Try it - What should come back is the data below, word for word, minus any picture.

Source records
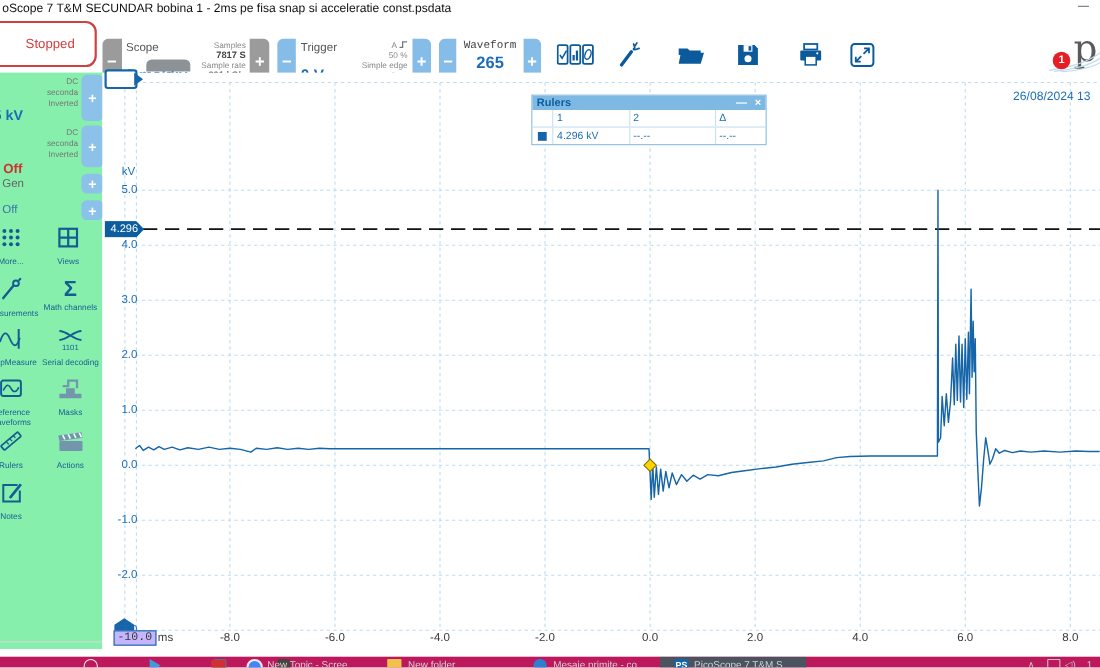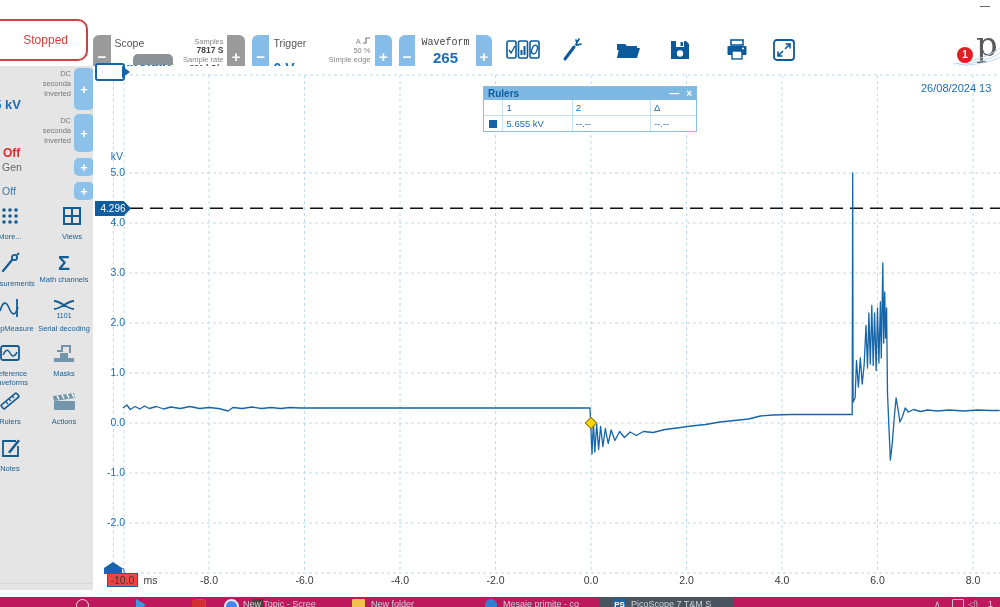--- a/index.html
+++ b/index.html
@@ -46,20 +46,21 @@
   .taskbar{position:absolute;left:0;top:597px;width:1000px;height:10px;background:#be185d;overflow:hidden;}
   .tb-ic{position:absolute;top:2px;}
   .tb-txt{position:absolute;top:2px;font-size:9px;color:#cfd3d8;white-space:nowrap;}
 </style>
 </head>
 <body>
 
 <div class="app">
 
   <div class="abs" style="left:0;top:0;width:1000px;height:16px;background:#fff;">
+    <div class="abs" style="left:2px;top:2px;font-size:11px;color:#111;white-space:nowrap;">oScope 7 T&amp;M SECUNDAR bobina 1 - 2ms pe fisa snap si acceleratie const.psdata</div>
     <div class="abs" style="left:980px;top:0px;font-size:10px;color:#333;">—</div>
   </div>
 
   <div class="abs" style="left:0;top:16px;width:1000px;height:50px;background:#fff;">
 
     <div class="abs" style="left:-58px;top:3px;width:146px;height:42px;border:2px solid #cf4040;border-radius:10px;
          display:flex;align-items:center;justify-content:flex-end;padding-right:18px;box-sizing:border-box;
          color:#d43c3c;font-size:12px;">Stopped</div>
 
     <div class="tgroup" style="left:93px;width:152px;">
@@ -163,21 +164,21 @@
     </div>
 
     <div class="abs" style="left:957px;top:31px;width:16px;height:16px;border-radius:50%;background:#e31e24;color:#fff;
          font-size:10px;font-weight:bold;text-align:center;line-height:16px;z-index:3;">1</div>
     <div class="abs" style="left:976px;top:8px;font-family:'DejaVu Serif',serif;font-size:34px;color:#5a5a5a;">p</div>
     <svg class="abs" style="left:952px;top:30px;" width="48" height="20" viewBox="0 0 48 20">
       <path d="M2 18 C20 16 38 10 48 2 M6 19 C24 17 40 13 48 7 M12 19.5 C28 18 42 15 48 11" fill="none" stroke="#bcd9ec" stroke-width="1"></path>
     </svg>
   </div>
 
-  <div class="abs" style="left:0;top:66px;width:93px;height:524px;background:#e5e5e5;">
+  <div class="abs" style="left:0;top:66px;width:93px;height:524px;background:#86efac;">
 
     <div>
       <div class="chtiny" style="top:3px;">
         <div>DC</div>
         <div>seconda</div>
         <div>Inverted</div>
       </div>
       <div class="abs" style="left:-13px;top:31px;font-size:13px;font-weight:bold;color:#1b6db5;white-space:nowrap;">±5 kV</div>
       <div class="plusbtn" style="top:2px;height:42px;">+</div>
     </div>
@@ -208,21 +209,21 @@
         <circle cx="5" cy="11" r="1.8"></circle>
             <circle cx="11" cy="11" r="1.8"></circle>
             <circle cx="17" cy="11" r="1.8"></circle>
         <circle cx="5" cy="17" r="1.8"></circle>
             <circle cx="11" cy="17" r="1.8"></circle>
             <circle cx="17" cy="17" r="1.8"></circle>
           </g>
       </svg>
       <div class="lbl">More...</div>
     </div>
-    <div class="tool" style="left:44px;top:139px;">
+    <div class="tool" style="left:34px;top:139px;">
       <svg width="22" height="22" viewBox="0 0 22 22">
         <rect x="3" y="3" width="16" height="16" fill="none" stroke="#145c92" stroke-width="2"></rect>
         <path d="M11 3 V19 M3 11 H19" stroke="#145c92" stroke-width="2"></path>
       </svg>
       <div class="lbl">Views</div>
     </div>
 
     <div class="tool" style="left:-18px;top:186px;">
       <svg width="22" height="22" viewBox="0 0 22 22">
         <path d="M4 19 L13 8" stroke="#145c92" stroke-width="2.2" stroke-linecap="round"></path>
@@ -331,21 +332,21 @@
         <div class="ytick" style="top: 350px;">0.0</div>
         <div class="ytick" style="top: 400px;">-1.0</div>
         <div class="ytick" style="top: 450px;">-2.0</div>
         <div class="ytick" style="top: 500px;">-3.0</div>
       </div>
     <div class="abs" style="right:873px;top:84px;font-size:10.5px;color:#1b6db5;left:0;text-align:right;padding-right:4px;">kV</div>
 
     <div class="rulerbadge" style="top:135px;">4.296</div>
 
     <div id="x-axis" class="abs" style="left:0;top:0;width:907px;height:524px;">
-        <div class="xtick" style="left: 29.5px; top: 507px; border: 1px solid rgb(21, 101, 168); background: #ef4444; padding: 0px 3px; z-index: 3;">-10.0</div>
+        <div class="xtick" style="left: 29.5px; top: 507px; border: 1px solid rgb(21, 101, 168); background: #c4b5fd; padding: 0px 3px; z-index: 3; font-family: Liberation Mono, monospace;">-10.0</div>
         <div class="xtick" style="left: 57.5px; top: 508px;">ms</div>
         <div class="xtick" style="left: 116px; top: 508px;">-8.0</div>
         <div class="xtick" style="left: 211.5px; top: 508px;">-6.0</div>
         <div class="xtick" style="left: 307px; top: 508px;">-4.0</div>
         <div class="xtick" style="left: 402.5px; top: 508px;">-2.0</div>
         <div class="xtick" style="left: 498px; top: 508px;">0.0</div>
         <div class="xtick" style="left: 593.5px; top: 508px;">2.0</div>
         <div class="xtick" style="left: 689px; top: 508px;">4.0</div>
         <div class="xtick" style="left: 784.5px; top: 508px;">6.0</div>
         <div class="xtick" style="left: 880px; top: 508px;">8.0</div>
@@ -367,21 +368,21 @@
     <div class="rrow" style="border-top:none;">
       <div class="rcell c0"></div>
       <div class="rcell c1">1</div>
       <div class="rcell c2">2</div>
       <div class="rcell c3">Δ</div>
     </div>
     <div class="rrow">
       <div class="rcell c0">
           <span style="width:8px;height:8px;background:#1565a8;display:inline-block;"></span>
         </div>
-      <div class="rcell c1">5.655 kV</div>
+      <div class="rcell c1">4.296 kV</div>
       <div class="rcell c2">--.--</div>
       <div class="rcell c3">--.--</div>
     </div>
   </div>
 
   <div class="taskbar">
     <div class="tb-ic" style="left:76px;width:11px;height:11px;border:1.5px solid #e8e8e8;border-radius:50%;"></div>
     <div class="tb-ic" style="left:136px;width:0;height:0;border-left:10px solid #3f9be0;border-top:6px solid transparent;border-bottom:6px solid transparent;"></div>
     <div class="tb-ic" style="left:194px;width:12px;height:11px;background:#5a6f8a;border-radius:2px;"></div>
     <div class="tb-ic" style="left:252px;width:12px;height:11px;background:#4a423e;border-radius:2px;"></div>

Exercise response -
--- a/index.html
+++ b/index.html
@@ -46,20 +46,21 @@
   .taskbar{position:absolute;left:0;top:597px;width:1000px;height:10px;background:#be185d;overflow:hidden;}
   .tb-ic{position:absolute;top:2px;}
   .tb-txt{position:absolute;top:2px;font-size:9px;color:#cfd3d8;white-space:nowrap;}
 </style>
 </head>
 <body>
 
 <div class="app">
 
   <div class="abs" style="left:0;top:0;width:1000px;height:16px;background:#fff;">
+    <div class="abs" style="left:2px;top:2px;font-size:11px;color:#111;white-space:nowrap;">oScope 7 T&amp;M SECUNDAR bobina 1 - 2ms pe fisa snap si acceleratie const.psdata</div>
     <div class="abs" style="left:980px;top:0px;font-size:10px;color:#333;">—</div>
   </div>
 
   <div class="abs" style="left:0;top:16px;width:1000px;height:50px;background:#fff;">
 
     <div class="abs" style="left:-58px;top:3px;width:146px;height:42px;border:2px solid #cf4040;border-radius:10px;
          display:flex;align-items:center;justify-content:flex-end;padding-right:18px;box-sizing:border-box;
          color:#d43c3c;font-size:12px;">Stopped</div>
 
     <div class="tgroup" style="left:93px;width:152px;">
@@ -163,21 +164,21 @@
     </div>
 
     <div class="abs" style="left:957px;top:31px;width:16px;height:16px;border-radius:50%;background:#e31e24;color:#fff;
          font-size:10px;font-weight:bold;text-align:center;line-height:16px;z-index:3;">1</div>
     <div class="abs" style="left:976px;top:8px;font-family:'DejaVu Serif',serif;font-size:34px;color:#5a5a5a;">p</div>
     <svg class="abs" style="left:952px;top:30px;" width="48" height="20" viewBox="0 0 48 20">
       <path d="M2 18 C20 16 38 10 48 2 M6 19 C24 17 40 13 48 7 M12 19.5 C28 18 42 15 48 11" fill="none" stroke="#bcd9ec" stroke-width="1"></path>
     </svg>
   </div>
 
-  <div class="abs" style="left:0;top:66px;width:93px;height:524px;background:#e5e5e5;">
+  <div class="abs" style="left:0;top:66px;width:93px;height:524px;background:#86efac;">
 
     <div>
       <div class="chtiny" style="top:3px;">
         <div>DC</div>
         <div>seconda</div>
         <div>Inverted</div>
       </div>
       <div class="abs" style="left:-13px;top:31px;font-size:13px;font-weight:bold;color:#1b6db5;white-space:nowrap;">±5 kV</div>
       <div class="plusbtn" style="top:2px;height:42px;">+</div>
     </div>
@@ -208,21 +209,21 @@
         <circle cx="5" cy="11" r="1.8"></circle>
             <circle cx="11" cy="11" r="1.8"></circle>
             <circle cx="17" cy="11" r="1.8"></circle>
         <circle cx="5" cy="17" r="1.8"></circle>
             <circle cx="11" cy="17" r="1.8"></circle>
             <circle cx="17" cy="17" r="1.8"></circle>
           </g>
       </svg>
       <div class="lbl">More...</div>
     </div>
-    <div class="tool" style="left:44px;top:139px;">
+    <div class="tool" style="left:34px;top:139px;">
       <svg width="22" height="22" viewBox="0 0 22 22">
         <rect x="3" y="3" width="16" height="16" fill="none" stroke="#145c92" stroke-width="2"></rect>
         <path d="M11 3 V19 M3 11 H19" stroke="#145c92" stroke-width="2"></path>
       </svg>
       <div class="lbl">Views</div>
     </div>
 
     <div class="tool" style="left:-18px;top:186px;">
       <svg width="22" height="22" viewBox="0 0 22 22">
         <path d="M4 19 L13 8" stroke="#145c92" stroke-width="2.2" stroke-linecap="round"></path>
@@ -331,21 +332,21 @@
         <div class="ytick" style="top: 350px;">0.0</div>
         <div class="ytick" style="top: 400px;">-1.0</div>
         <div class="ytick" style="top: 450px;">-2.0</div>
         <div class="ytick" style="top: 500px;">-3.0</div>
       </div>
     <div class="abs" style="right:873px;top:84px;font-size:10.5px;color:#1b6db5;left:0;text-align:right;padding-right:4px;">kV</div>
 
     <div class="rulerbadge" style="top:135px;">4.296</div>
 
     <div id="x-axis" class="abs" style="left:0;top:0;width:907px;height:524px;">
-        <div class="xtick" style="left: 29.5px; top: 507px; border: 1px solid rgb(21, 101, 168); background: #ef4444; padding: 0px 3px; z-index: 3;">-10.0</div>
+        <div class="xtick" style="left: 29.5px; top: 507px; border: 1px solid rgb(21, 101, 168); background: #c4b5fd; padding: 0px 3px; z-index: 3; font-family: Liberation Mono, monospace;">-10.0</div>
         <div class="xtick" style="left: 57.5px; top: 508px;">ms</div>
         <div class="xtick" style="left: 116px; top: 508px;">-8.0</div>
         <div class="xtick" style="left: 211.5px; top: 508px;">-6.0</div>
         <div class="xtick" style="left: 307px; top: 508px;">-4.0</div>
         <div class="xtick" style="left: 402.5px; top: 508px;">-2.0</div>
         <div class="xtick" style="left: 498px; top: 508px;">0.0</div>
         <div class="xtick" style="left: 593.5px; top: 508px;">2.0</div>
         <div class="xtick" style="left: 689px; top: 508px;">4.0</div>
         <div class="xtick" style="left: 784.5px; top: 508px;">6.0</div>
         <div class="xtick" style="left: 880px; top: 508px;">8.0</div>
@@ -367,21 +368,21 @@
     <div class="rrow" style="border-top:none;">
       <div class="rcell c0"></div>
       <div class="rcell c1">1</div>
       <div class="rcell c2">2</div>
       <div class="rcell c3">Δ</div>
     </div>
     <div class="rrow">
       <div class="rcell c0">
           <span style="width:8px;height:8px;background:#1565a8;display:inline-block;"></span>
         </div>
-      <div class="rcell c1">5.655 kV</div>
+      <div class="rcell c1">4.296 kV</div>
       <div class="rcell c2">--.--</div>
       <div class="rcell c3">--.--</div>
     </div>
   </div>
 
   <div class="taskbar">
     <div class="tb-ic" style="left:76px;width:11px;height:11px;border:1.5px solid #e8e8e8;border-radius:50%;"></div>
     <div class="tb-ic" style="left:136px;width:0;height:0;border-left:10px solid #3f9be0;border-top:6px solid transparent;border-bottom:6px solid transparent;"></div>
     <div class="tb-ic" style="left:194px;width:12px;height:11px;background:#5a6f8a;border-radius:2px;"></div>
     <div class="tb-ic" style="left:252px;width:12px;height:11px;background:#4a423e;border-radius:2px;"></div>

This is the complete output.